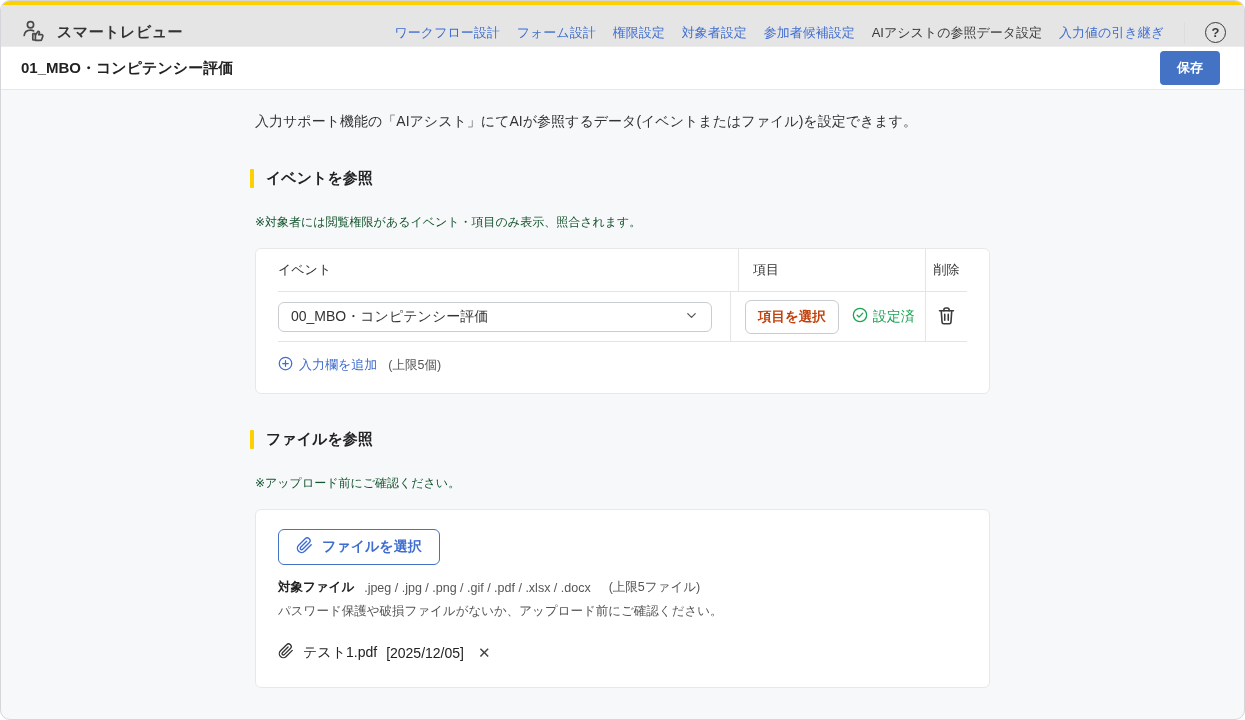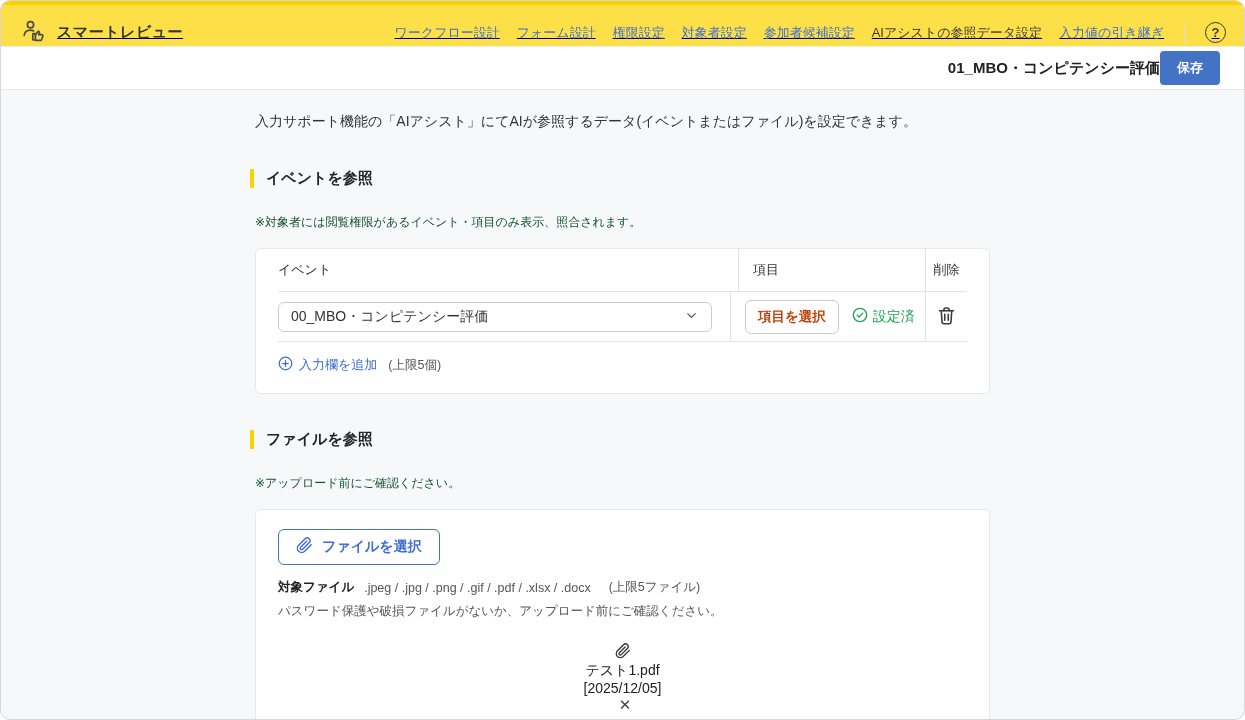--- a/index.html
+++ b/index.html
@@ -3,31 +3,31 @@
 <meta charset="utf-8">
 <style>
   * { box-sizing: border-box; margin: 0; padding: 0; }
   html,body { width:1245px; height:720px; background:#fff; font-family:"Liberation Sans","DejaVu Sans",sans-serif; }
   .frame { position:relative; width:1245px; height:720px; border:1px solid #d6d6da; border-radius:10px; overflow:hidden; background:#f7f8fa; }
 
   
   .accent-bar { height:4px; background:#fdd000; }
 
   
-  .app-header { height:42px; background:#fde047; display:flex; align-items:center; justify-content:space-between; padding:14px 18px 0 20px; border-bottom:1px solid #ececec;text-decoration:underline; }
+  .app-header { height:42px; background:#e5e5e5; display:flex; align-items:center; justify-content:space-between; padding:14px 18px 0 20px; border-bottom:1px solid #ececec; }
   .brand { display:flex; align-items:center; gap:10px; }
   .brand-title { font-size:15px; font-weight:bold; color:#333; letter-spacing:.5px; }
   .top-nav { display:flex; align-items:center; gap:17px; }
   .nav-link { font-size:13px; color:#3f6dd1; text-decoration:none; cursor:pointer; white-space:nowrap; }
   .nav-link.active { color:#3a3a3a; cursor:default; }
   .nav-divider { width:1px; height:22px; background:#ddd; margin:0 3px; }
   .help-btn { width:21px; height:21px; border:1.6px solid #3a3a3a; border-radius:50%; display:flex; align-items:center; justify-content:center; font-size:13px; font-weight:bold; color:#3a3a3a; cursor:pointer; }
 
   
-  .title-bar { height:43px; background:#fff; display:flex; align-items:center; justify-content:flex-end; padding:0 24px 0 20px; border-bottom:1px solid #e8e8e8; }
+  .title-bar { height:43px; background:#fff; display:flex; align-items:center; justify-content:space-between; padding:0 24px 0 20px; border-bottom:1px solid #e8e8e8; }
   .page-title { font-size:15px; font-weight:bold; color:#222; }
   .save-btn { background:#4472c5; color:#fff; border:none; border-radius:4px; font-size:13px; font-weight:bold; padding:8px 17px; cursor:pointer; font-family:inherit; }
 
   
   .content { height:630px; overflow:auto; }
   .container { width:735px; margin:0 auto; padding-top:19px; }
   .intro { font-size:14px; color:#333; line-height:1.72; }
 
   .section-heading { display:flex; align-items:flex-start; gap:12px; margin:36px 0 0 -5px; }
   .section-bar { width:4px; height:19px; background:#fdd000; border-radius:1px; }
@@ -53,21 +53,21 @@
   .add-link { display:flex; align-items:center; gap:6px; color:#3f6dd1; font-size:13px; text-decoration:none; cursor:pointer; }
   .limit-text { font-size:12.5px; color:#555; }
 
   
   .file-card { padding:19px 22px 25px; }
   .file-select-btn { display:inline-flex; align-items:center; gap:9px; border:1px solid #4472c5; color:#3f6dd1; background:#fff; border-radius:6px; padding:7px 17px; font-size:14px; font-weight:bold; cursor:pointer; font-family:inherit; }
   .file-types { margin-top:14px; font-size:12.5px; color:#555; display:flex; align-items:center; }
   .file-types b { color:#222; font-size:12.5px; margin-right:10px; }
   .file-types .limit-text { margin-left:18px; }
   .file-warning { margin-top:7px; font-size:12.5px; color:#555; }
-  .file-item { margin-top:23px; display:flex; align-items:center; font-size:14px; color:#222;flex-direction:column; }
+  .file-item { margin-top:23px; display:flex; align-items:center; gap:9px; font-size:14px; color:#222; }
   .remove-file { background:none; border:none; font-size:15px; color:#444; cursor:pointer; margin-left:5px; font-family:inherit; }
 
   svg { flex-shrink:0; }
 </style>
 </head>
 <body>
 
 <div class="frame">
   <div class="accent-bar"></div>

# # # # # # #

WORK INSTRUCTION:
Read the listing. Report every line that includes the word "space".

SOLVED EXERCISE:
-  .app-header { height:42px; background:#fde047; display:flex; align-items:center; justify-content:space-between; padding:14px 18px 0 20px; border-bottom:1px solid #ececec;text-decoration:underline; }
+  .app-header { height:42px; background:#e5e5e5; display:flex; align-items:center; justify-content:space-between; padding:14px 18px 0 20px; border-bottom:1px solid #ececec; }
   .nav-link { font-size:13px; color:#3f6dd1; text-decoration:none; cursor:pointer; white-space:nowrap; }
+  .title-bar { height:43px; background:#fff; display:flex; align-items:center; justify-content:space-between; padding:0 24px 0 20px; border-bottom:1px solid #e8e8e8; }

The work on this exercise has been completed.